In Chapel Hill, North Carolina, Tar Heel fans who had watched the game on television flooded Franklin Street after the victory over the Jayhawks. Over two thousand people rushed the street preventing cars from passing for over an hour. Police were required to help maintain order. This has since turned into a tradition where people overrun Franklin Street following a Tar Heel win over the Duke Blue Devils or whenever they have won a National Championship.
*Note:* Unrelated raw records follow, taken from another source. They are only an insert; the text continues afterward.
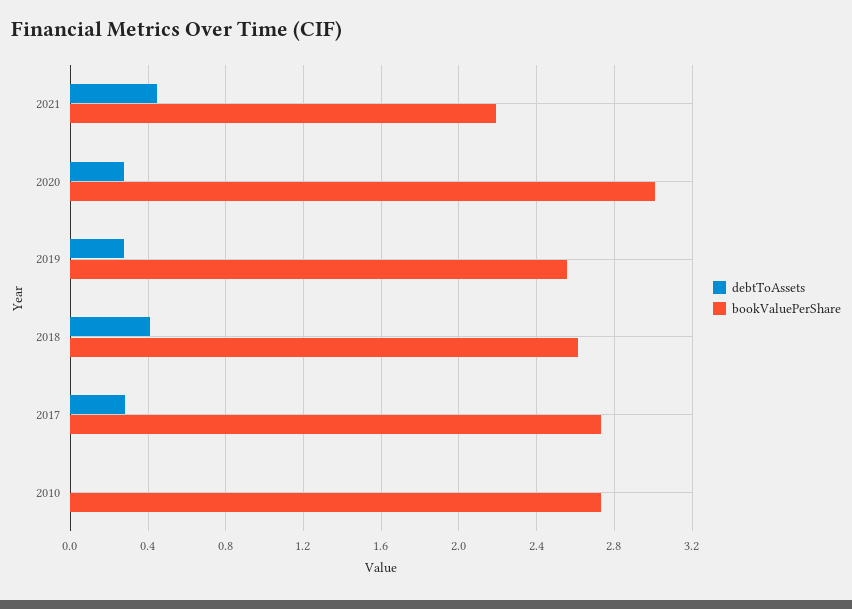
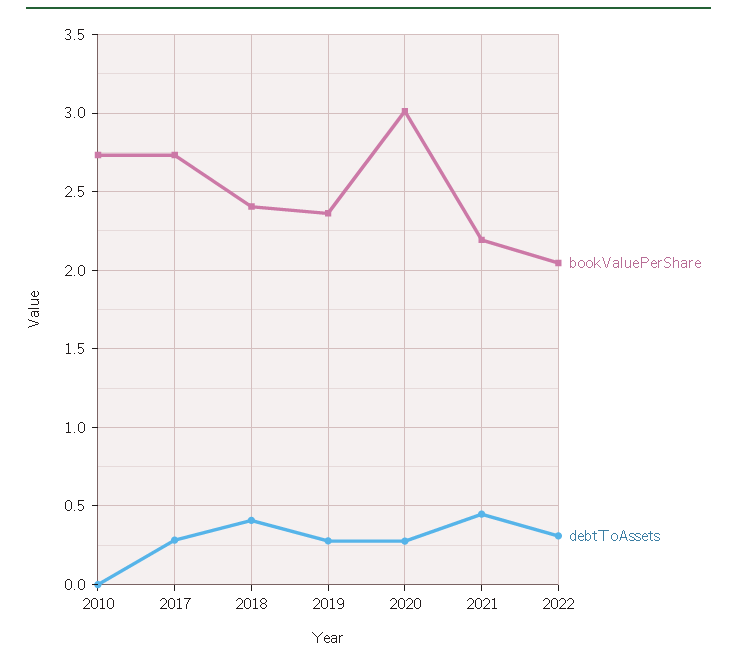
bookValuePerShare, 2019: 2.55 -> 2.35
bookValuePerShare, 2018: 2.6 -> 2.4
bookValuePerShare, 2022: none -> 2.05
debtToAssets, 2022: none -> 0.3

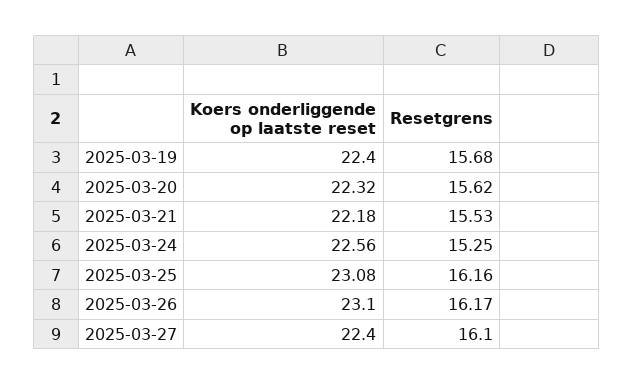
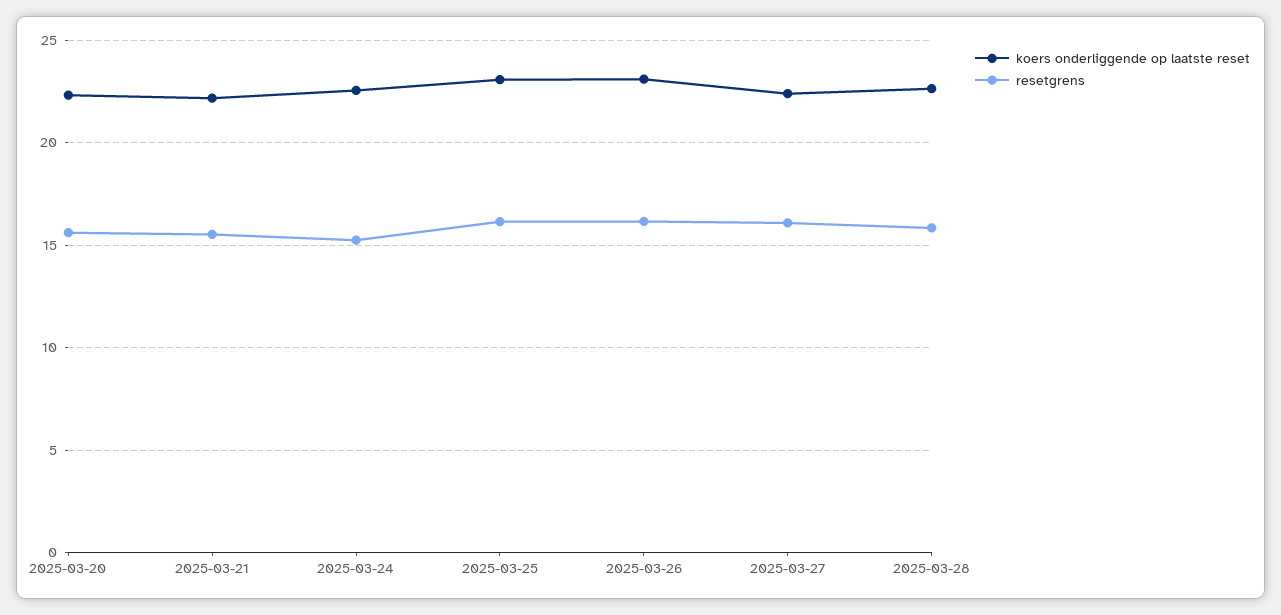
Koers onderliggende op laatste reset, 2025-03-19: 22.4 -> none
Resetgrens, 2025-03-19: 15.68 -> none
Koers onderliggende op laatste reset, 2025-03-28: none -> 22.5
Resetgrens, 2025-03-28: none -> 16

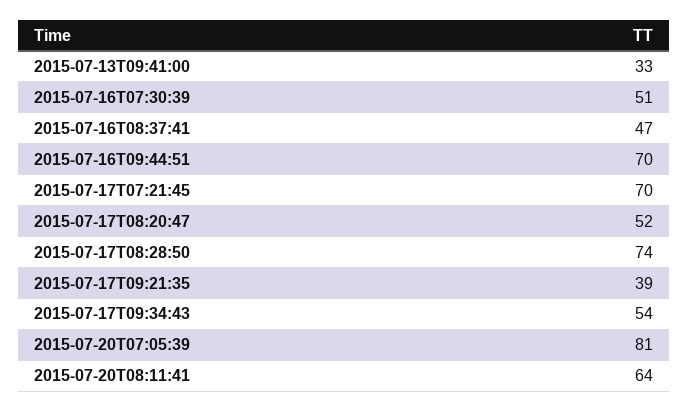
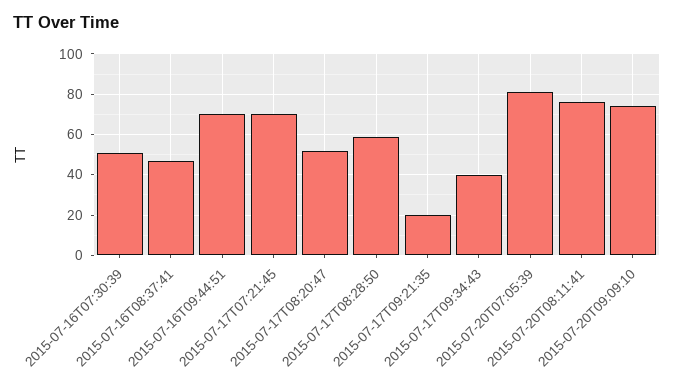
2015-07-13T09:41:00: 33 -> none
2015-07-17T08:28:50: 74 -> 60
2015-07-17T09:21:35: 39 -> 20
2015-07-17T09:34:43: 54 -> 40
2015-07-20T08:11:41: 64 -> 75
2015-07-20T09:09:10: none -> 75

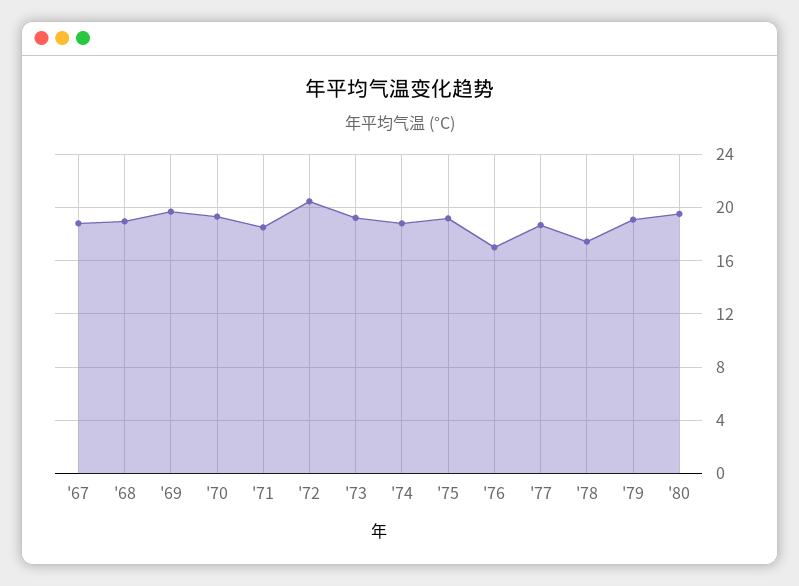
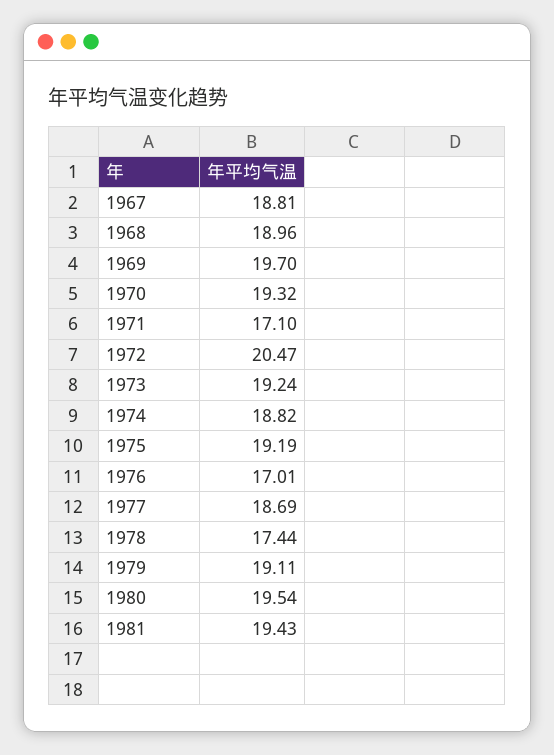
'71: 18.5 -> 17.1
1981: none -> 19.43

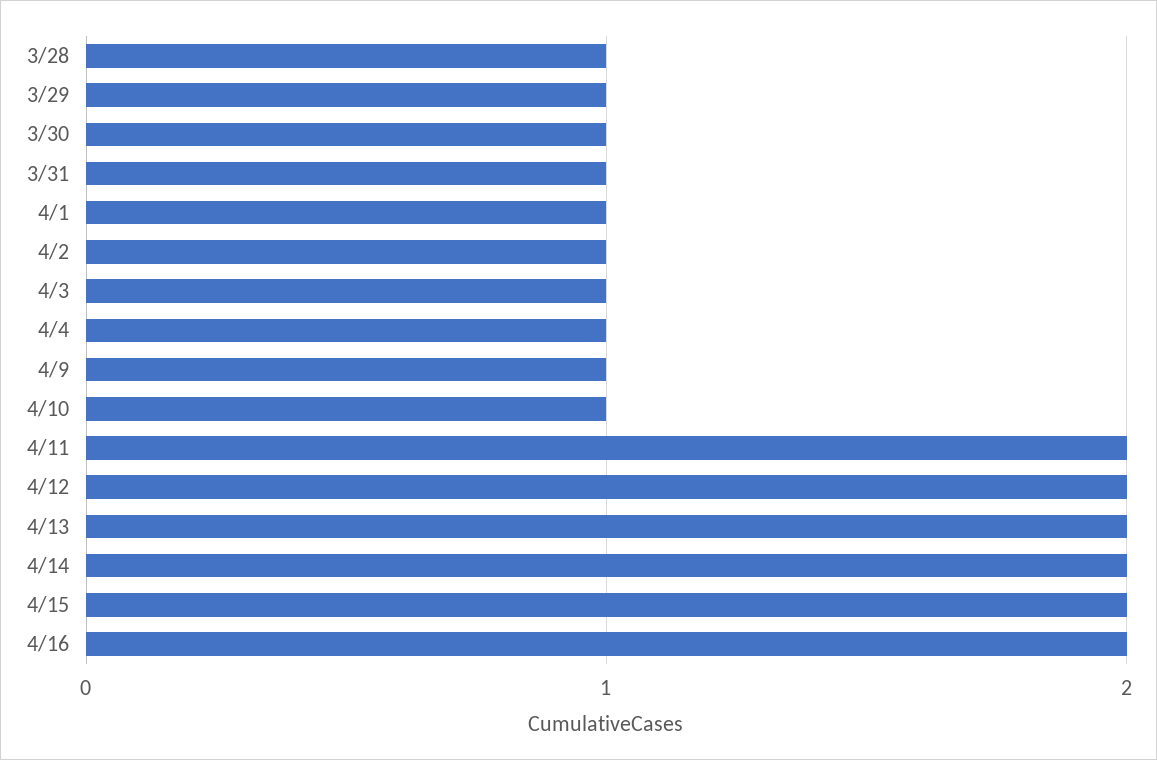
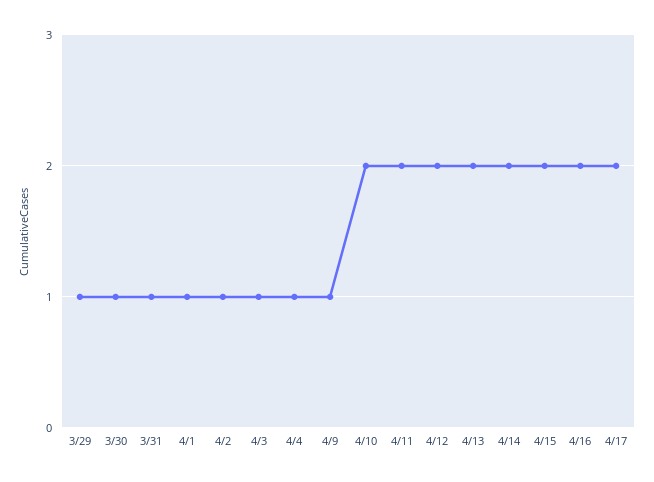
3/28: 1 -> none
4/10: 1 -> 2
4/17: none -> 2

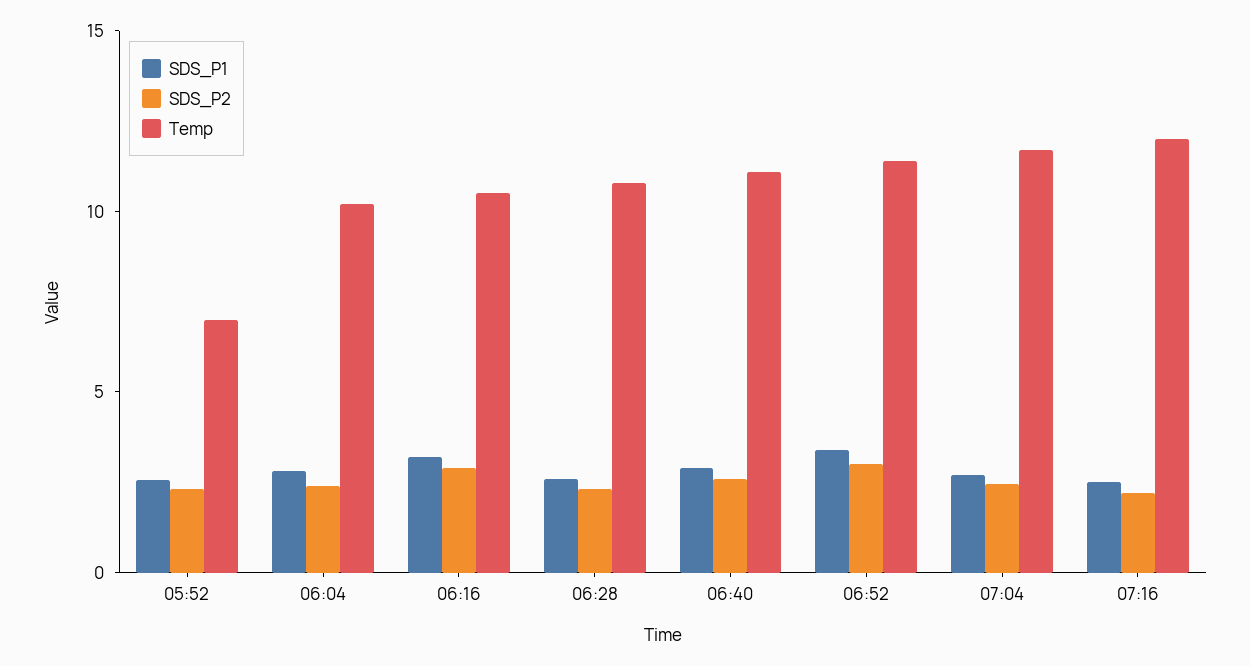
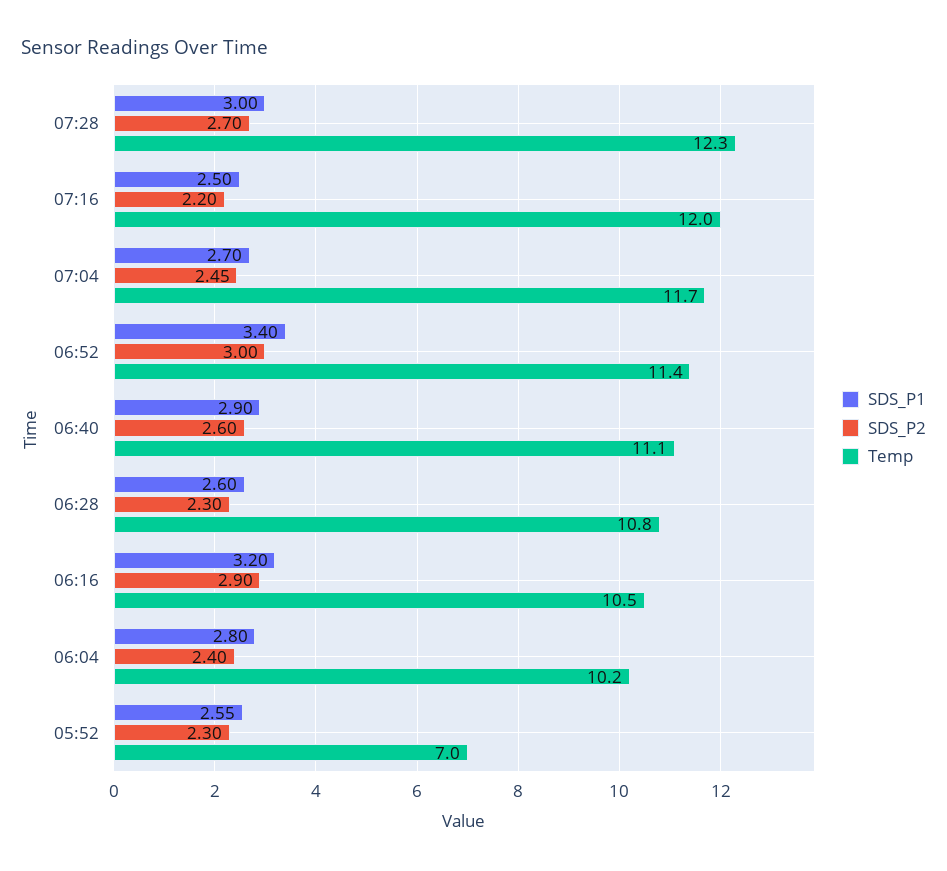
SDS_P1, 07:28: none -> 3
SDS_P2, 07:28: none -> 2.7
Temp, 07:28: none -> 12.3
Chamberlain was criticized for his inability to lead Kansas to a win in the National Championship game; He later admitted this loss was the most painful in his life. He returned to Kansas for his junior year and to play another season under coach Harp. Chamberlain quickly became frustrated with the opposing teams' way of playing him, which consisted primarily of double- or triple-teaming him to limit his offensive production and effectiveness. In addition, many teams resorted to running out the time on the clock when they had the lead over the Jayhawks to increase their odds of winning the game. After the Jayhawks failed to qualify for the NCAA Tournament that year, Chamberlain decided to forgo his senior season to play with the Harlem Globetrotters. He did not return to Kansas' campus for over 40 years after leaving for the Globetrotters; he finally returned in 1998, the year before his death, when his jersey was retired.

The 1957 North Carolina players were awarded watches for their part in the winning the national championship. (In the 1990s, the players were given rings to commemorate their win in the national championship game at the insistence of then-North Carolina coach Dean Smith.) Coach McGuire was given a brand new Carolina blue and white Cadillac by the university and signed a new five-year contract worth $11,500 per year. After seeing the success of televising the tournament's final games, Castleman Chesley believed, "ACC basketball could be as popular as any TV show in North Carolina." The broadcast of North Carolina's national semifinal and National Championship games led to increased awareness and attention towards basketball around the state. It also led to Chesley and the Atlantic Coast Conference agreeing to a television contract whereby he would broadcast twelve ACC games league-wide during the 1957–58 season. The games aired on Saturdays the following season were called the ACC Game of the Week. The television contract allowed the league to expand and increase the conference's visibility. It also led to an increase in ticket sales for the members of the ACC. More children began to pick up the sport of basketball as a result of the increase in the number of ACC games being televised.